I kind of agree with garnaat's reply, if they just suddenly change the default from TRUE to FALSE they're going to break backwards compatibility with anyone using the library and worse still in a really subtle way!
All they can really do at this stage is add a warning to the documentation and hope that new people using the library figure out the significance.
Until they change, and your code breaks, and you have to go figure out why. The point of not (silently) using defaults is that as long as you're explicit with your arguments, you won't get surprised by changing defaults. Of course, you might get surprised by any number of other changes, but you can at least reduce your failure surface area a little bit :-)
I found this exact same issue a few years ago after determining I had a reasonably-long-existing $75/day "leak" in my S3 expenses :/. (Seriously: $75/day, a number I am not exaggerating at all.)
> 09:00:04 < saurik> dls: I am performing millions of ListBucket request to this one amazon bucket every day
> 09:00:25 < dls> d'oh
> 09:00:28 < saurik> adding up to almost 1.5 gigabytes of data traffic in/out on just those requests
> 09:00:41 < saurik> I have NO CLUE what could POSSIBLY doing even a SINGLE ListBucket request on that bucket
Also see MimicDB [0]. Runs a transparent cache that responds to most S3 API calls locally using Redis to store metadata. Besides the cost savings, it's extremely fast. Listing an entire bucket with millions of objects is close to instantaneous.
While the caching would be more effective with one large centralized instance, I think the intended use case is to have one cache per server. So then it's not really extra infrastructure.
Actually, you can do it either way since it's backed by Redis. You can set all servers to connect to the same Redis instance, or run them all individually.

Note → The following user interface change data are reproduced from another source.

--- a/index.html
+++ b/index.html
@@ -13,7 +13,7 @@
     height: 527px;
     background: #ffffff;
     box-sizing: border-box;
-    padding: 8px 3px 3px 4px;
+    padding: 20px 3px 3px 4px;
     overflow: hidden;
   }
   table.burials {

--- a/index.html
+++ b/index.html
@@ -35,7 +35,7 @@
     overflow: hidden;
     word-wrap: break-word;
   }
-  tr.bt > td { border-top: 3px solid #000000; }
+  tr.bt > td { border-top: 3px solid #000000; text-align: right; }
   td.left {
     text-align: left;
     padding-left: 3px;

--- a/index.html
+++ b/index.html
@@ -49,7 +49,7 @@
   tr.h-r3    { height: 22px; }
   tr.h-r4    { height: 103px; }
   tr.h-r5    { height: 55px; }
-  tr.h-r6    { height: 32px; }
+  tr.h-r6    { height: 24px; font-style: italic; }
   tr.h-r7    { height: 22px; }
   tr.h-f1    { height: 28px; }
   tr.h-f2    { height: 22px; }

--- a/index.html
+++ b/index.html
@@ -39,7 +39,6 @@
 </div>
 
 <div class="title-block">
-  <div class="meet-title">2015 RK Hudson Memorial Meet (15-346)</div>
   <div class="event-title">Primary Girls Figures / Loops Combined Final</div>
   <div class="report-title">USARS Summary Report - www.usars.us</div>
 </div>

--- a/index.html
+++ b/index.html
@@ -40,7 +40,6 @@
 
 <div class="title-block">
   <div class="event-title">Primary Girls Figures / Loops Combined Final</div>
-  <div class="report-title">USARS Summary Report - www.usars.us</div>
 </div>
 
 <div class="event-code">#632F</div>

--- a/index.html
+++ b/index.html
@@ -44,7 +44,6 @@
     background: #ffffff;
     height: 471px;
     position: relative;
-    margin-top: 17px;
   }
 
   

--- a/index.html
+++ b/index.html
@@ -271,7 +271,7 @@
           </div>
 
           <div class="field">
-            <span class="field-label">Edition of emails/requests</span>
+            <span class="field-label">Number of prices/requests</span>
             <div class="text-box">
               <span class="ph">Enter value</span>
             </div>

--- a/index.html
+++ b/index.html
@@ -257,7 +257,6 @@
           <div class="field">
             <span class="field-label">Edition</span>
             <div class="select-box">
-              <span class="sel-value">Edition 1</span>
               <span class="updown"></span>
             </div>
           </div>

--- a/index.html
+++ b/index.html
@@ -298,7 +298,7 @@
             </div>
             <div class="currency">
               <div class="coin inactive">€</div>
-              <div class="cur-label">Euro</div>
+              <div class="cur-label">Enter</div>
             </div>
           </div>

No, and it wouldn't help much if there was. The biggest benefits come from running the metadata cache locally, or at least on the same local network. The cost/time savings come from preventing external API calls.
That's true if it was local. A 2 million key response from an externally hosted MimicDB instance would probably have to be split in 2000 requests and take the same amount of time.
Send me an email nathan@nathancahill.com and I can show you how to set up a local cache. It's quite simple.
I'm the article author, and yes, we're using or evaluating both services. I find myself swapping the two all the time in conversation. Pretty silly typo on my part :)
I really hated working with boto for s3. The abstractions they chose are really ambiguous and it feels like it's fighting against the underlying api. If you're building anything on top of s3, it might be easier to write a thin S3 REST client and use it directly instead of going through Boto. So many fewer surprises, and no more digging around in the boto source trying to figure out what so and so function actually does.
Agreed, I doubt Amazon had any evil intentions with this change.
I wonder more if this was a product of Amazon developers using S3 (i.e. dogfooding) and not noticing the cost side effect because I'm assuming they don't get billed?
The change is the opposite of what you're implying, it adds the option to turn it off. Before this commit it was on by default. My guess is, when the option was added, it defaulted to validate=True to maintain backward compatibility.
You may want to check LIST request statistics over the next few weeks. Between this thread, an Issue for boto, etc. I'm curious if you see a noticeable decline in LIST requests with the attention this has brought. I'm just curious from a data standpoint.
> interestingly enough, here's the original commit that defaulted `validate=True`:
It's a commit which specifically added validate to allow skipping validation. If you read the diff, the call originally unconditionally performed the validation call.
This has been in the boto library for years, across multiple services. I noticed it when first using SimpleDB, switching it on in a production environment was much more expensive than we had originally calculated. I noticed the bizarre "Domain Validate" calls after pouring through logs of all boto activity.
I still don't agree with their reasoning to leave it default, once you try to do something on a non-existent domain/bucket it will throw an error anyway, and I would argue the "extra work" is much cheaper than leaving these defaults on which I would expect are completely redundant for most users.
To further add: the PyPI version hasn't been updated since March 2013 but the last time the relevant lines were changed was January 2013, so you should still be good with the PyPi version (assuming changes from then went out in the last release).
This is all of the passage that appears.